I’m currently reading Ian Adams’ new book, Running Over Rocks: Spiritual practices to transform tough times, taking some time each morning to read and reflect on one of the short chapters (it’s always nice when a magazine’s book review request results in me reading a book I would have wanted to have read anyway!).

This particular morning I read something that made me think further. Let me quote it in full:

‘For Jesus a life of joy emerges from an experience of loving and being loved. ‘As the Father has loved me, so I have loved you: abide in my love’ (John 15:9). And this experience of love is not dependent on the love of another single human being (although that can be a beautiful way in which this love is mediated).
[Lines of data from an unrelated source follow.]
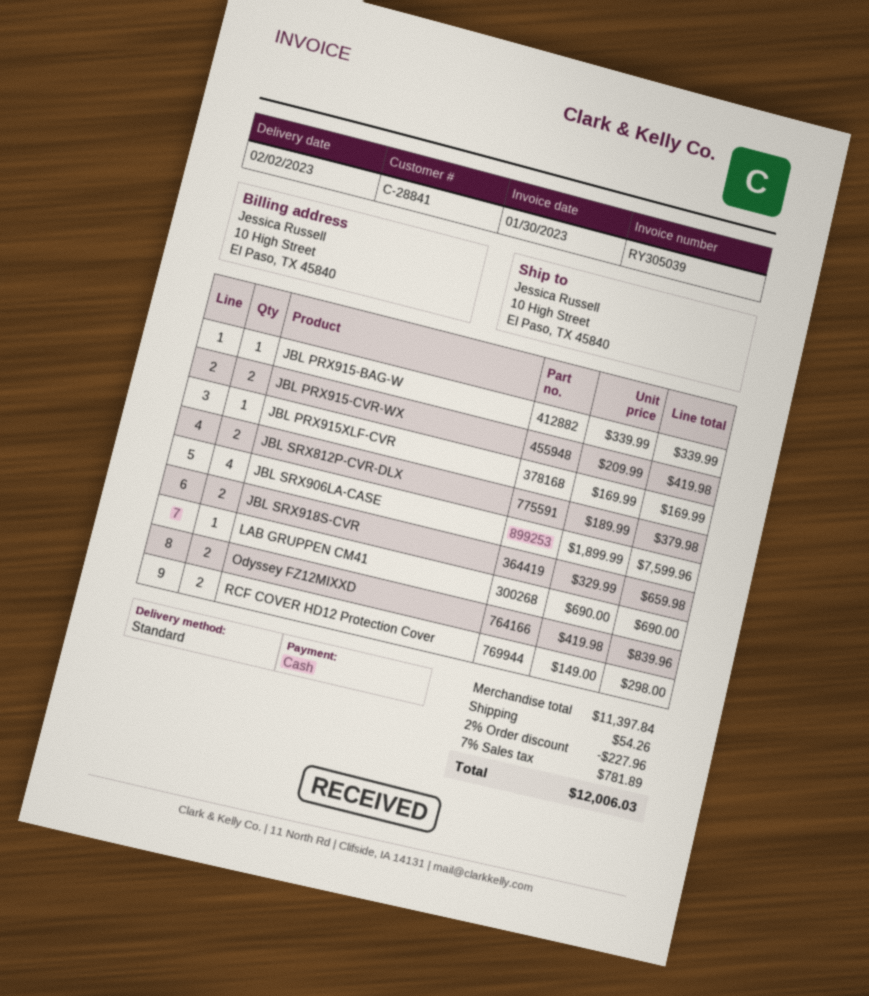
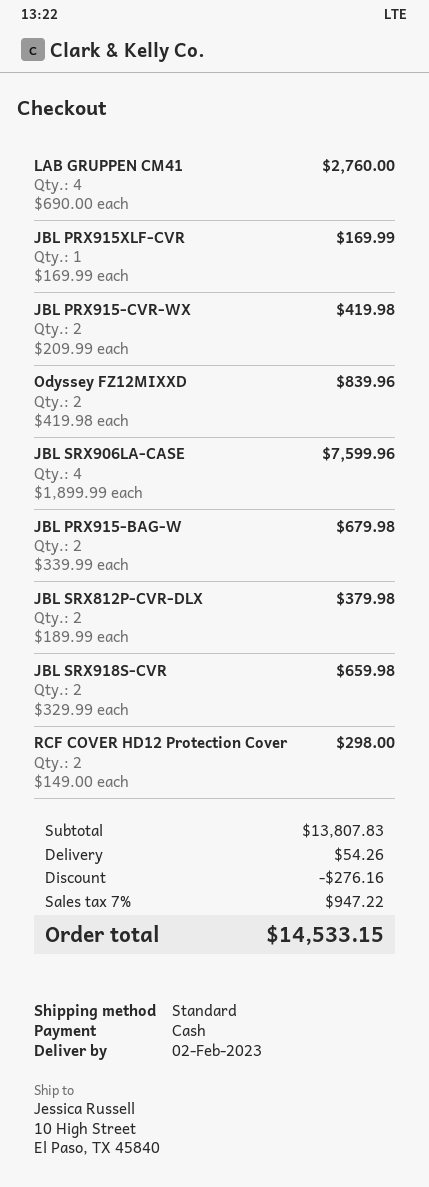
JBL PRX915-BAG-W: 1 x 339.99 = 339.99 -> 2 x 339.99 = 679.98
LAB GRUPPEN CM41: 1 x 690.00 = 690.00 -> 4 x 690.00 = 2760.00
subtotal: 11397.84 -> 13807.83
discount: 227.96 -> 276.16
tax: 7% = 781.89 -> 7% = 947.22
total: 12006.03 -> 14533.15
The love that the teacher is referring to is the love that permeates all that exists (and the love within, and the love from, and love towards it): the good earth, the benevolent cosmos, and the community of God who is love. Joy emerges from our experience of loving and being loved’.[1]

There were two things in this that made me think.

Firstly, the idea that the experience of loving and being loved brings us joy. If there is one thing we know about experiencing love it is that it makes us happy. Our whole perspective on life changes and we see it through lovers’ eyes!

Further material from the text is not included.